If we all had green heads we would be shooting them. Some folks in North Georgia kill a few green Heads. Some folks do not have the money or the time to Drive out west. It breaks down to simple math. When you live on the western side of our great state it is allot closer to the Mississippi River than it is if you live on the coast. I shoot what I got. Some folks laugh at me for shooting Mergs and  buffys. It is duck hunting. If you got mallards shoot them. If you got money ,go out west although if I was headed west it would be to Kansas of the Dakotas. But if you got ringers shoot them. I promise you , you can come to the coast and have a ball shooting trash ducks. Like I said hunt where you want to. Shoot what you got and be happy that you got birds. Good luck to all.


----------



## andyparm (Apr 15, 2015)

king killer delete said:


> If we all had green heads we would be shooting them. Some folks in North Georgia kill a few green Heads. Some folks do not have the money or the time to Drive out west. It breaks down to simple math. When you live on the western side of our great state it is allot closer to the Mississippi River than it is if you live on the coast. I shoot what I got. Some folks laugh at me for shooting Mergs and  buffys. It is duck hunting. If you got mallards shoot them. If you got money ,go out west although if I was headed west it would be to Kansas of the Dakotas. But if you got ringers shoot them. I promise you , you can come to the coast and have a ball shooting trash ducks. Like I said hunt where you want to. Shoot what you got and be happy that you got birds. Good luck to all.



Have to agree with this. Living on the coast puts us a Full3-4 hours farther away from the Miss. River. 6-8 hours round trip is a big difference in time and money. I will never argue that a merg is universally known as a trash duck. I will shoot them with no hesitation if that's what's flying. I do love shooting the buffleheads. Not sure why they're considered trash ducks. They're so small you can barely taste them wrapped in bacon!!


----------



## g0nef1sshn (Apr 15, 2015)

I remember when seeing ducks during a season and getting to shoot at a duck was a good day. When you are able to or get to be too picky to me takes the fun, challenge, and excitement out of it. 
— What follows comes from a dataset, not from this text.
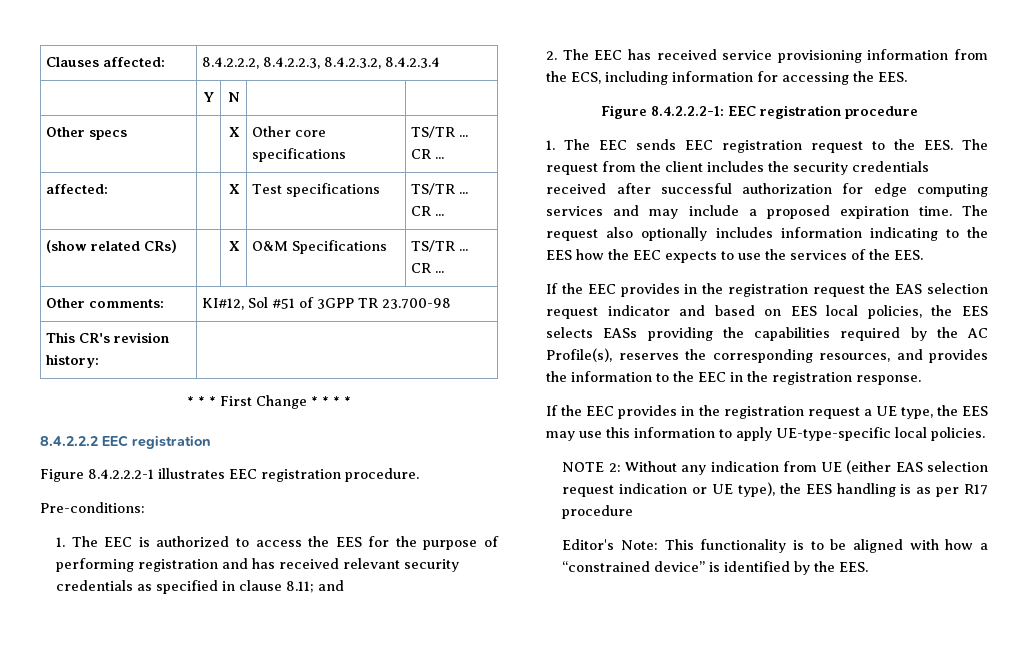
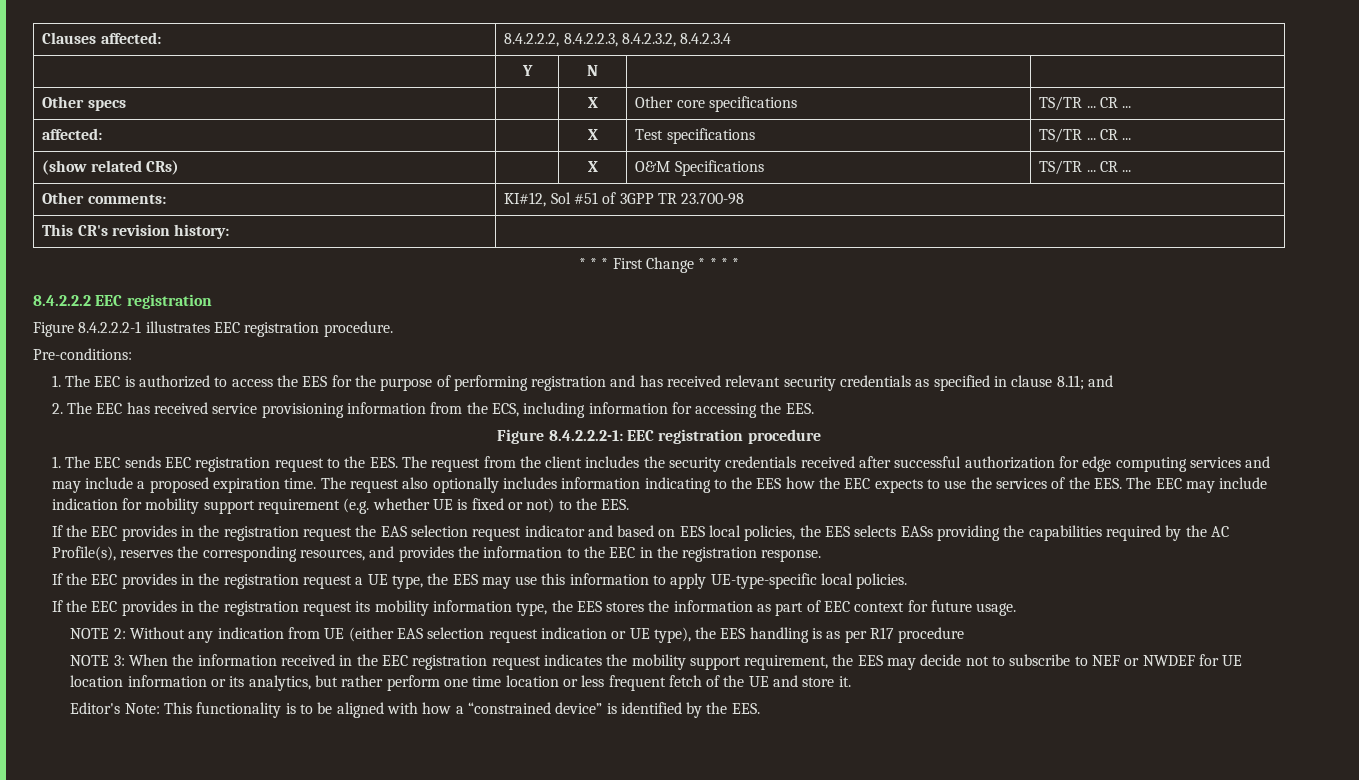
- The request also optionally includes information indicating to the EES how the EEC expects to use the services of the EES.
+ The request also optionally includes information indicating to the EES how the EEC expects to use the services of the EES. The EEC may include indication for mobility support requirement (e.g. whether UE is fixed or not) to the EES.
+ If the EEC provides in the registration request its mobility information type, the EES stores the information as part of EEC context for future usage.
+ NOTE 3: When the information received in the EEC registration request indicates the mobility support requirement, the EES may decide not to subscribe to NEF or NWDEF for UE location information or its analytics, but rather perform one time location or less frequent fetch of the UE and store it.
We still wouldnt shoot coots though. Their the one and only ultimate trash duck. And ive never tried one. Cause the gator that stole it gave the one i shot to a turtle that gave it to a gar that lost it.


----------



## Hunteradams (Apr 15, 2015)

g0nef1sshn said:


> I remember when seeing ducks during a season and getting to shoot at a duck was a good day. When you are able to or get to be too picky to me takes the fun, challenge, and excitement out of it.
> 
> We still wouldnt shoot coots though. Their the one and only ultimate trash duck. And ive never tried one. Cause the gator that stole it gave the one i shot to a turtle that gave it to a gar that lost it.



Being picky is what makes it challenging. You know when I hunt local areas and kill limits of cans, redheads, gadwall etc and everyone else is sitting there with ruddy ducks it's a good feeling. Trash ducks to me are ones that are not a challenge. Anyone can go sit on a oyster bank and kill buffel heads and mergs, or go to the lake and kill ruddies, shooting woodies is about the same in my book.


----------



## wray912 (Apr 15, 2015)

Hunteradams said:


> Being picky is what makes it challenging. You know when I hunt local areas and kill limits of cans, redheads, gadwall etc and everyone else is sitting there with ruddy ducks it's a good feeling. Trash ducks to me are ones that are not a challenge. Anyone can go sit on a oyster bank and kill buffel heads and mergs, or go to the lake and kill ruddies, shooting woodies is about the same in my book.



but you are very fortunate to have a place you can limit on cans reds and gaddys...we dont all have those opps..im out there to have a blast with some close buddys and watch the world wake up...i dont care if its green in the timber or sprigs and wigeon over rice...or mergs in the mud its all fun but strictly shootin elite birds when we barely kill them is to start with is too high class for me...know your place in this world kid


----------



## Hunteradams (Apr 15, 2015)

I hunt all public water. Same places most on here do. I'm not saying I shoot limits every day or anything. But I do decent. I would rather shoot a hand full of quality birds than limits of ruddies or mergs.


----------



## wray912 (Apr 15, 2015)

Hunteradams said:


> I hunt all public water. Same places most on here do. I'm not saying I shoot limits every day or anything. But I do decent. I would rather shoot a hand full of quality birds than limits of ruddies or mergs.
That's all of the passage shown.